Il grande cortile del Duomo fu costruito durante l’episcopato di Mons. Gerolamo Guidano (1420 – 1425). I lavori furono portati a termine, probabilmente, da Giovan Battista Castromediano
dal 1535 al 1552, il quale ampliò ed abbellì tutto il cortile.
La documentazione più antica risale all’anno 1577. In quell’anno ebbe luogo la Santa Visita di Mons. Belli Pompeo, vicario apostolico. Questi era stato inviato a Lecce nel marzo del 1571 da Papa Pio V per sostituire temporaneamente il Vescovo Annibale Saraceno (1560 – 1591), privato della guida del Governo e dell’Amministrazione della chiesa leccese in quanto erano sorte “gravi discussioni e controversie in seno al Capitolo Cattedrale”. Mons. Saraceno fu comunque poi reintegrato nel suo ufficio nel 1580.
Altri lavori furono eseguiti da Mons. Spina (1591 – 1639), dal Vescovo Pappacoda (1639 – 1670) che ampliò anche il Palazzo Vescovile nel 1649, e durante il Vescovato di Don Fabrizio Pignatelli (1696 – 1734) nel 1725.
In quei tempi quasi al centro del cortile, verso l’attuale facciata secondaria della cattedrale, esisteva un pozzo, ben visibile in un’antica illustrazione del Renzi.
E’ bene precisare che entrando nella grande piazza possiamo ammirare, trovandoci di fronte, non la facciata principale, ma quella secondaria, in quanto la prima è posta sul lato laterale a destra della chiesa.
In questa piazza un tempo si svolgeva un’importante fiera, la prima domenica del mese di novembre, con la partecipazione di mercanti provenienti da tutte le parti del Regno.
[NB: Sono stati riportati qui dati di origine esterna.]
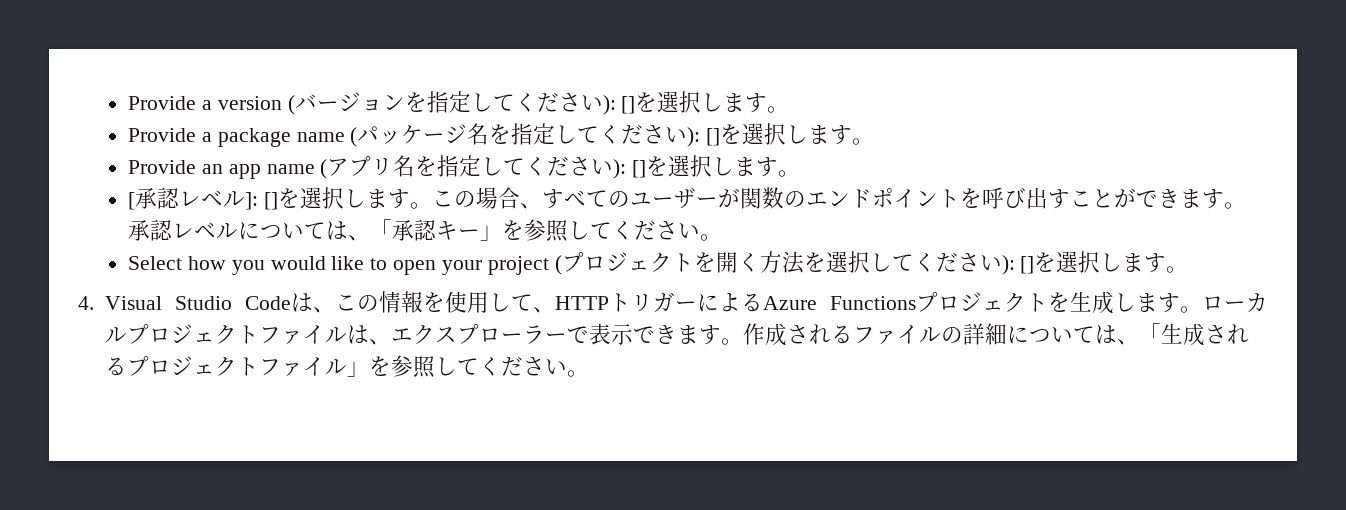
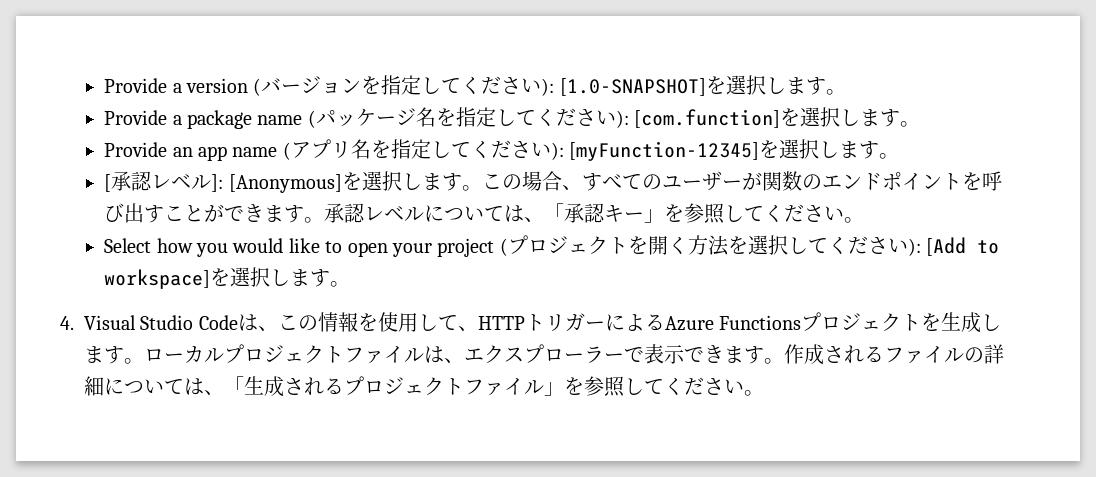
[621,96,636,114] [] -> [559,78,706,96] [1.0-SNAPSHOT]
[706,128,721,146] [] -> [634,109,781,128] [com.function]
[632,160,647,178] [] -> [569,141,760,161] [myFunction-12345]
[264,192,279,210] [] -> [228,174,342,193] [Anonymous]
[1020,256,1035,274] [] -> [926,237,1000,256] [104,269,211,289] [Add to workspace]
La “Fiera Leccese” non era tra quelle istituite in una riunione del Parlamento Generale che Federico II di Svevia tenne a Messina nel 1234. In quell’elenco che ridisegnava il nuovo assetto delle fiere del “Regno di Napoli” figuravano Sulmona, Capua, Lucera, Bari, Taranto, Cosenza, Reggio, Lanciano, L’Aquila, ma non Lecce. Queste fiere godevano di alcuni privilegi tra i quali quello di non essere soggette al pagamento della “dogana” ma solo a quello relativo al “dazio”.
Successivamente all’istituzioni delle suddette fiere che possiamo definire di carattere nazionale, in Terra d’Otranto ne furono istituite numerose tra le quali quella di Santa Maria di Cerrate, la Fiera di San Giacomo, la Fiera delle Rose, la Fiera di Sant’Oronzo e la Fiera di Tutti i Santi, che si svolgeva, appunto proprio nel vasto cortile del Duomo.
La fiera detta anche del Vescovado o della Chiesa Madre, si svolgeva la prima domenica di novembre. Non si conosce la data esatta della sua istituzione. Diverse sono le fonti che sull’argomento fanno delle supposizioni. Il Fatalò e il Palumbo, come anche Giulio Cesare Infantino, asseriscono che l’istituzione sia avvenuta nel 1452 da Giovanni Antonio Del Balzo, Principe di Taranto. Probabilmente non fu così, anche perché il più antico documento che riporta il titolo di questa fiera risale al 1407. La fiera nel corso dei secoli cambiò spesso data e durata. Nel 1468 Ferrante D’Aragona la protrasse a otto giorni. Nel 1517 il vicerè Raimondo di Cadorna la fece differire dalla prima domenica di novembre al 15 dello stesso mese e durava fino al giorno 24. Probabilmente fu spostata per la concomitanza con la Fiera di Nocera. Ancora in una pubblicazione dell’Ughelli del 1662 è scritto che la fiera si svolgeva nella Piazza del Duomo per otto giorni di fila.
Il 6 novembre 1757, prima domenica del mese, la cattedrale fu riconsacrata dall’allora Vescovo Mons. Sozy-Carafa. Il De Simone scriveva in un suo libro che “durante la fiera ogni compratore e venditore offriva una regalia al Vescovo”. Questi doni venivano presentati al Monsignore su un vassoio (in dialetto “spasa”); per questo la fiera detta anche “de lu pescupatu” veniva detta, sino alla fine dell’800, “la spasa de Monsignore”.
Successivamente la fiera fu ridotta ad un solo giorno: la prima domenica di novembre. Perché in quel giorno si celebrava la consacrazione della cattedrale a Maria Santissima.
Negli ultimi anni Piazza Duomo a Lecce è stata interessata dalla rievocazione di quella che una volta veniva detta “La Fiera te lu panieri” a cura dell’Associazione leccese “Artana” che si occupa della valorizzazione delle attività ricreative e di beni culturali che ha proposto prodotti e manufatti in linea con le usanze del passato.